Of course these are not ordinary occurrences, and they will probably never happen in your life; but you ought to remember the attitude Jesus and Mary and Joseph would have in order to help other people in difficult situations of this type. By means of your warmhearted sympathy you can bring comfort and consolation to those in distress or bereavement, and you can thus accomplish a vast amount of good as an instrument of God’s mercy and love.
Most people occasionally feel they are failures in the little things of life, such as the constant monotony of working for years without promotion, or simply the humdrum raising of a family. Yet as we have repeatedly insisted, this so called humdrum raising of a family can be a very holy, happy experience; and the spirit of faith and unselfishness infamily life is lavishly rewarded by the love and gratitude it evokes in others.

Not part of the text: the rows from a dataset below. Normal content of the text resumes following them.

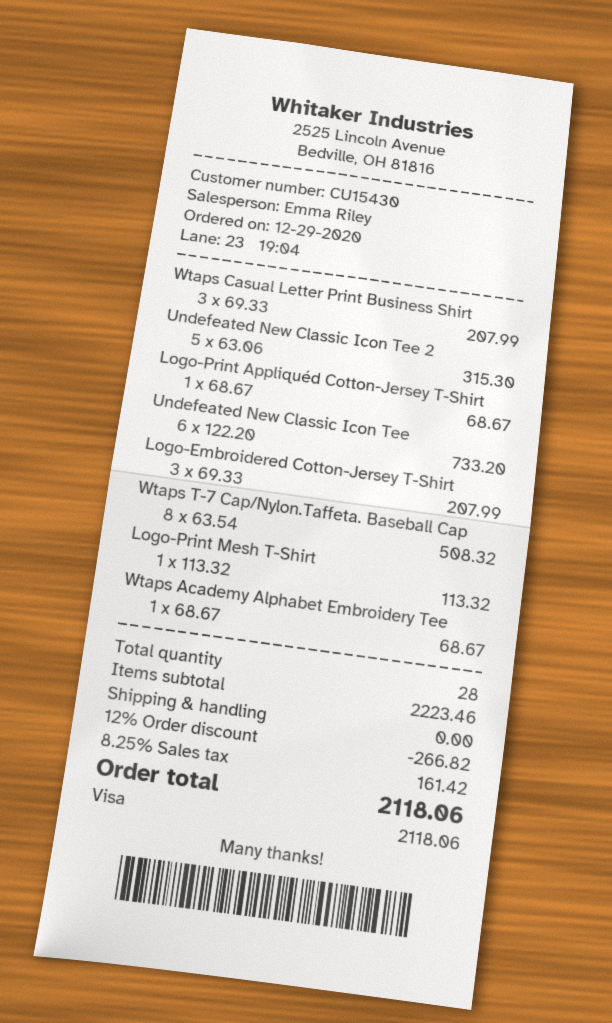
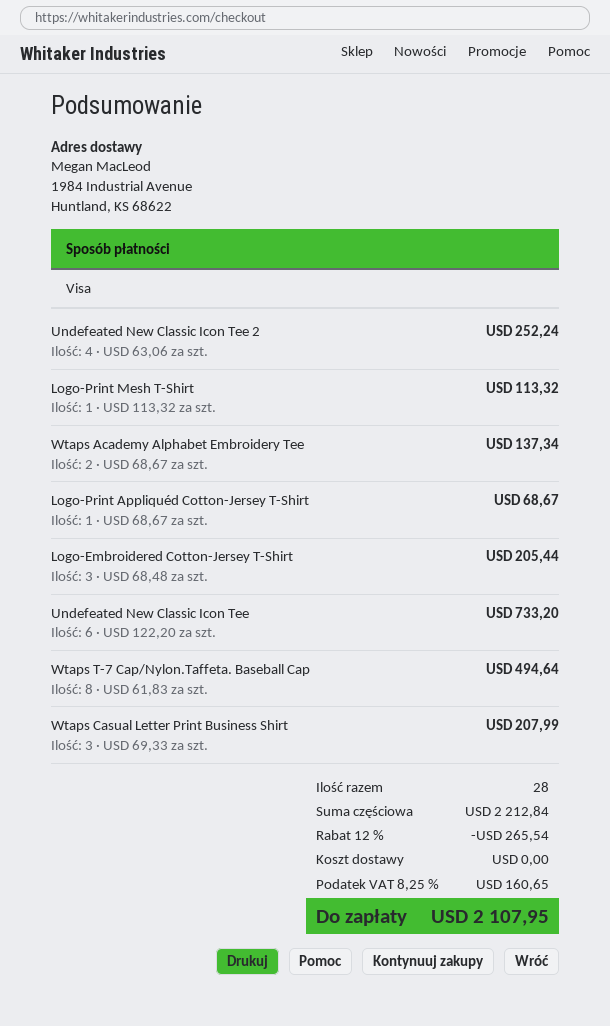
Undefeated New Classic Icon Tee 2: 5 x 63.06 = 315.30 -> 4 x 63.06 = 252.24
Logo-Embroidered Cotton-Jersey T-Shirt: 3 x 69.33 = 207.99 -> 3 x 68.48 = 205.44
Wtaps T-7 Cap/Nylon.Taffeta. Baseball Cap: 8 x 63.54 = 508.32 -> 8 x 61.83 = 494.64
Wtaps Academy Alphabet Embroidery Tee: 1 x 68.67 = 68.67 -> 2 x 68.67 = 137.34
subtotal: 2223.46 -> 2212.84
discount: 12% = 266.82 -> 12% = 265.54
tax: 8.25% = 161.42 -> 8.25% = 160.65
total: 2118.06 -> 2107.95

For some persons the idea of failure occurs in their spiritual life. They have been waging a gallant struggle against strong temptation or a strong habit which they never completely overcome. After months and years of successfully making more and more progress, they still feel discouraged. The thought strikes them, “Why try any more? You’re still tempted. You’re a failure.”
To such false reasonings there is only one answer needed, just as Joseph would have answered the false difficulties put to him on the road to Egypt: “Sacred Heart of Jesus, I trust in Thee.” The fact is that temptation in itself is never sinful. To resist temptation steadfastly is a great virtue. Perseverance in doing good should have but one result – buoyant inspiration and zest for the future.